Our 3rd project meeting on September 30th and October 1st gathered the six HERITAGE-PRO project partners at the invitation of our Swedish partners Christer Gustafsson and Jermina Stanojev (RESTRADE) in Varberg / Province Halland, Sweden. Ever heard of Varberg? No? The little city half an hour train ride south of Gothenburg is worth a trip, especially when it comes to sustainable models in cultural heritage conservation.
On the first day of the meeting, the discussion about the training modules that were developed in the summer, was right at the top of the agenda: Where do we still have to make adjustments? How can we coordinate the five modules perfectly? Which problems still have to be solved? These and many other questions were answered in the productive discussions thanks to the wide-ranging know-how of the project partners. The next steps will now be the incorporation of small changes and corrections into the modules. Subsequently, the individual modules will be sent to our consulting experts for testing in order to receive well-founded feedback from the practice of cultural management.
On the second day, the next steps of our project were considered: The creation of European guidelines for cultural heritage managers and a training kit for the easy use of the materials created in the project. These, together with the training modules, form the basis for the interdisciplinary approach of HERITAGE-PRO. The partners exchanged their ideas and contents intensively and agreed on the further procedure for the next steps. At the next project meeting in Belgium we will proceed to the next round of concretisation.

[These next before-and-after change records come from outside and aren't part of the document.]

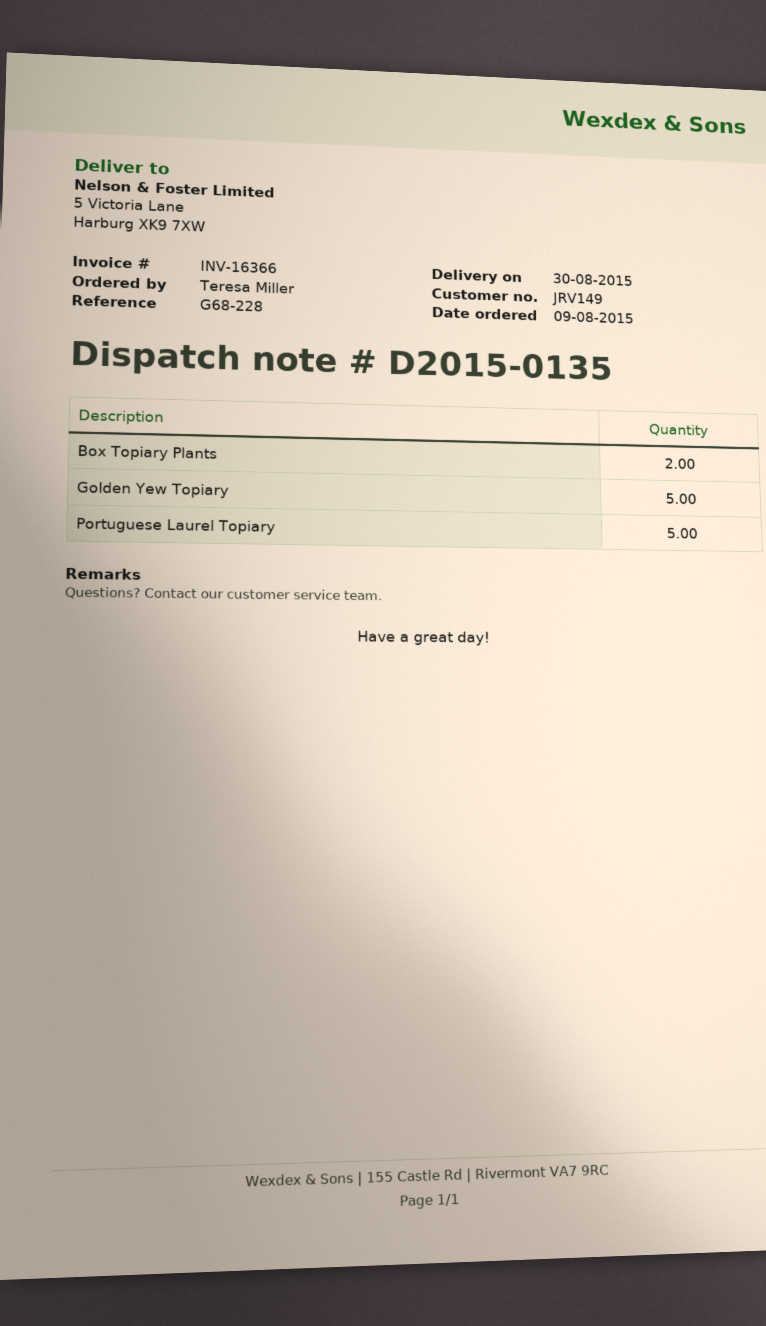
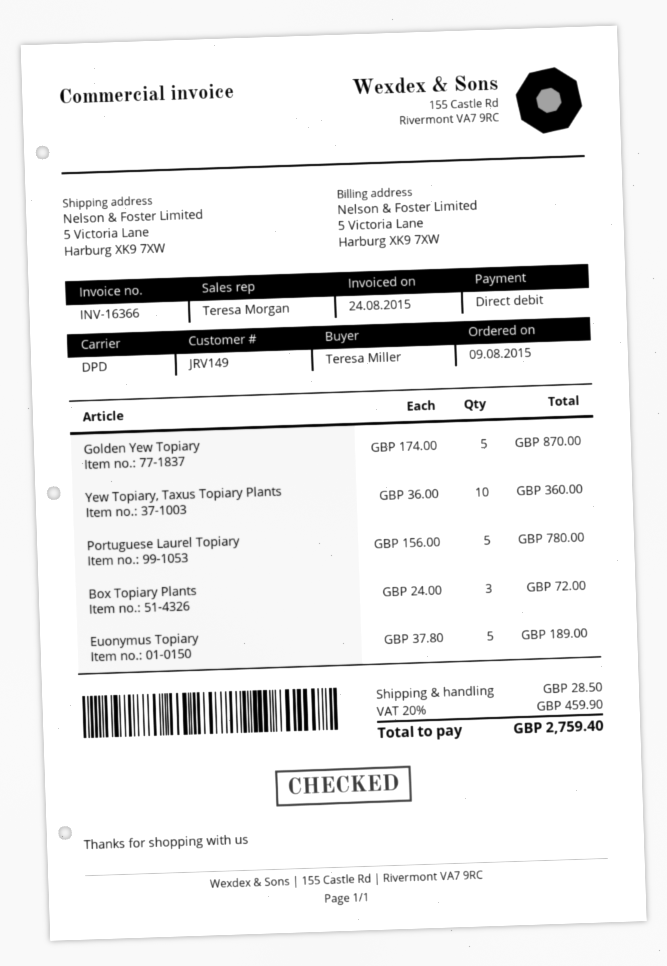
Box Topiary Plants: 2 -> 3
Yew Topiary, Taxus Topiary Plants: none -> 10
Euonymus Topiary: none -> 5

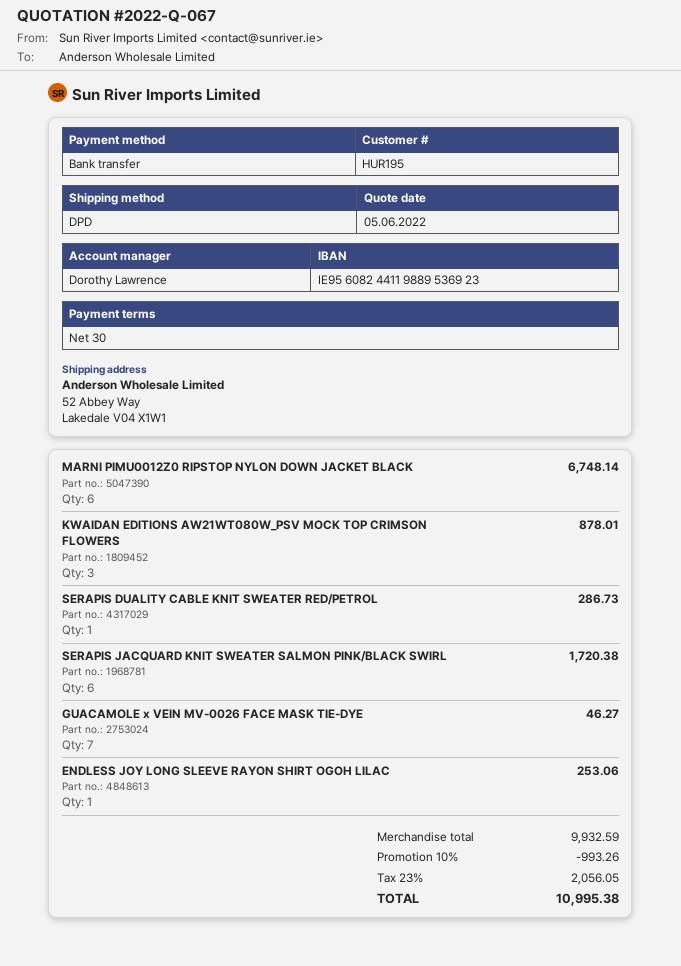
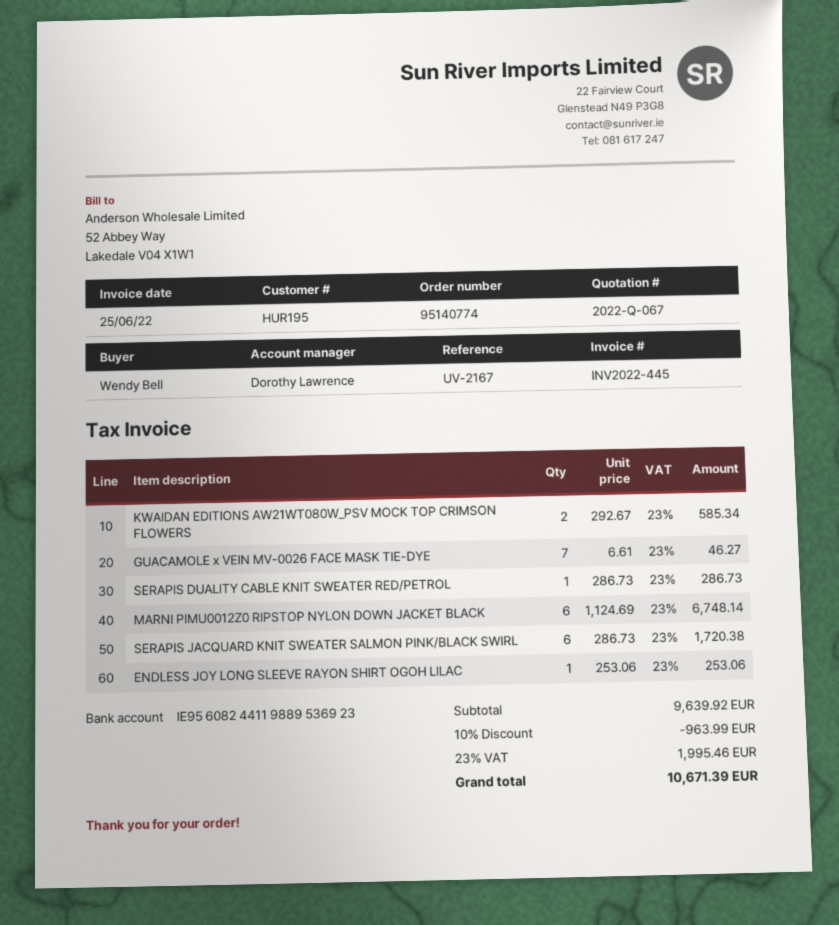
KWAIDAN EDITIONS AW21WT080W_PSV MOCK TOP CRIMSON FLOWERS: 3 for 878.01 -> 2 for 585.34
subtotal: 9932.59 -> 9639.92
discount: 10% = 993.26 -> 10% = 963.99
tax: 23% = 2056.05 -> 23% = 1995.46
total: 10995.38 -> 10671.39

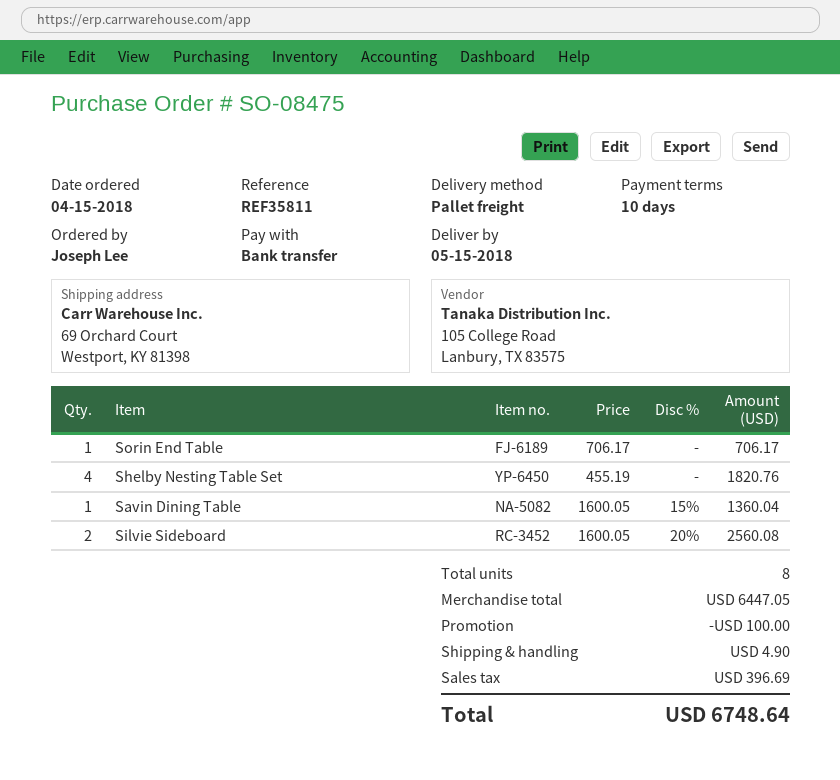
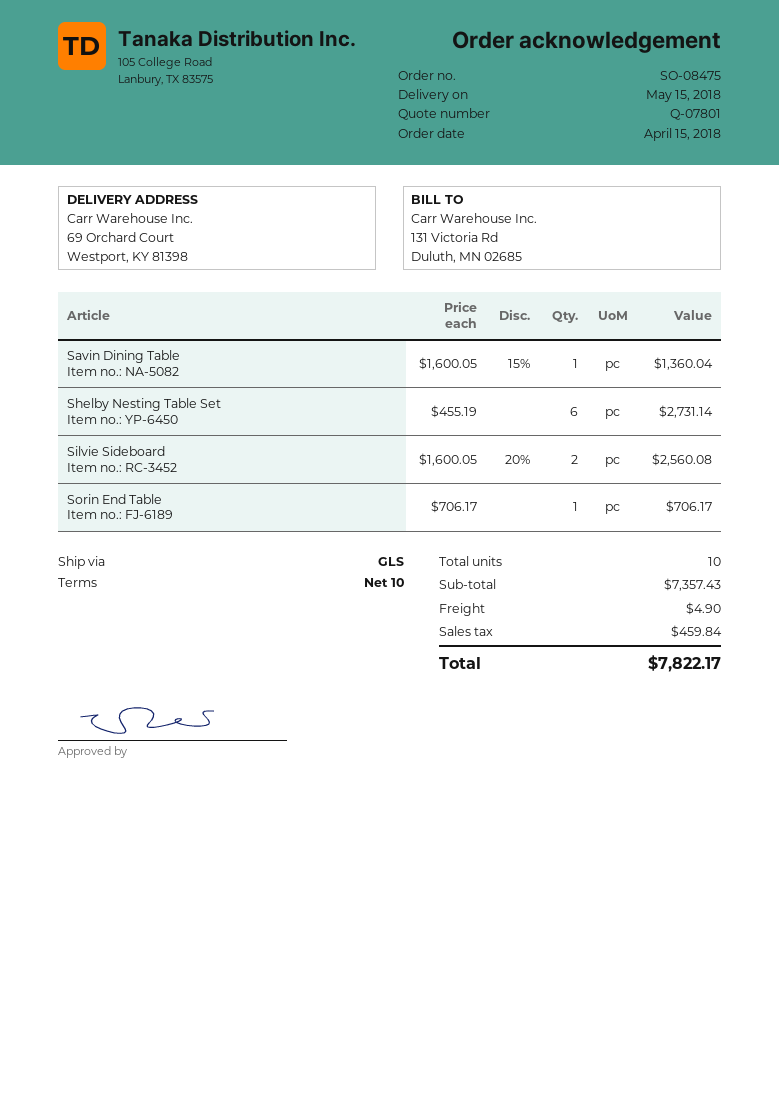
shipping method: pallet freight -> GLS
Shelby Nesting Table Set: 4 x 455.19 = 1820.76 -> 6 x 455.19 = 2731.14
total quantity: 8 -> 10
subtotal: 6447.05 -> 7357.43
discount: 100.00 -> none
tax: 396.69 -> 459.84
total: 6748.64 -> 7822.17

A further focus of the meeting in Varberg was to get to know the Swedish approach to the preservation of cultural heritage sites and the associated cultural heritage management. The project team visited the Grimeton radio station, Tjolöholm Castle and Kallbadhuset, a historic 19th century bathhouse in Varberg harbour. What all these projects have in common is that their existence has been threatened over the past decades and that they have had to be comprehensively restored. Our project partner Christer Gustafsson as cultural heritage manager was instrumental in all these projects to ensure that they were successfully restored and can now be used in an economically sustainable manner. The Grimeton radio station from the 1920s was even declared a UNESCO World Heritage Site in 2004, and the restored Tjolöholm Castle is now owned by a major Swedish automobile company as a prestigious venue. The Kallbadhuset is a historic sauna facility open to the whole population (and definitely worth a visit!).
We would like to thank our Swedish partners for this successful meeting and the many new experiences! We are looking forward to the next meeting in Belgium in March next year, which will be hosted by our Belgian partners of ENCATC, the European Network of Cultural Managers.
(The title picture shows the whole HERITAGE-PRO team at the back of Tjolöholm Castle surrounded by the most beautiful colours of autumn at the castle’s facade.)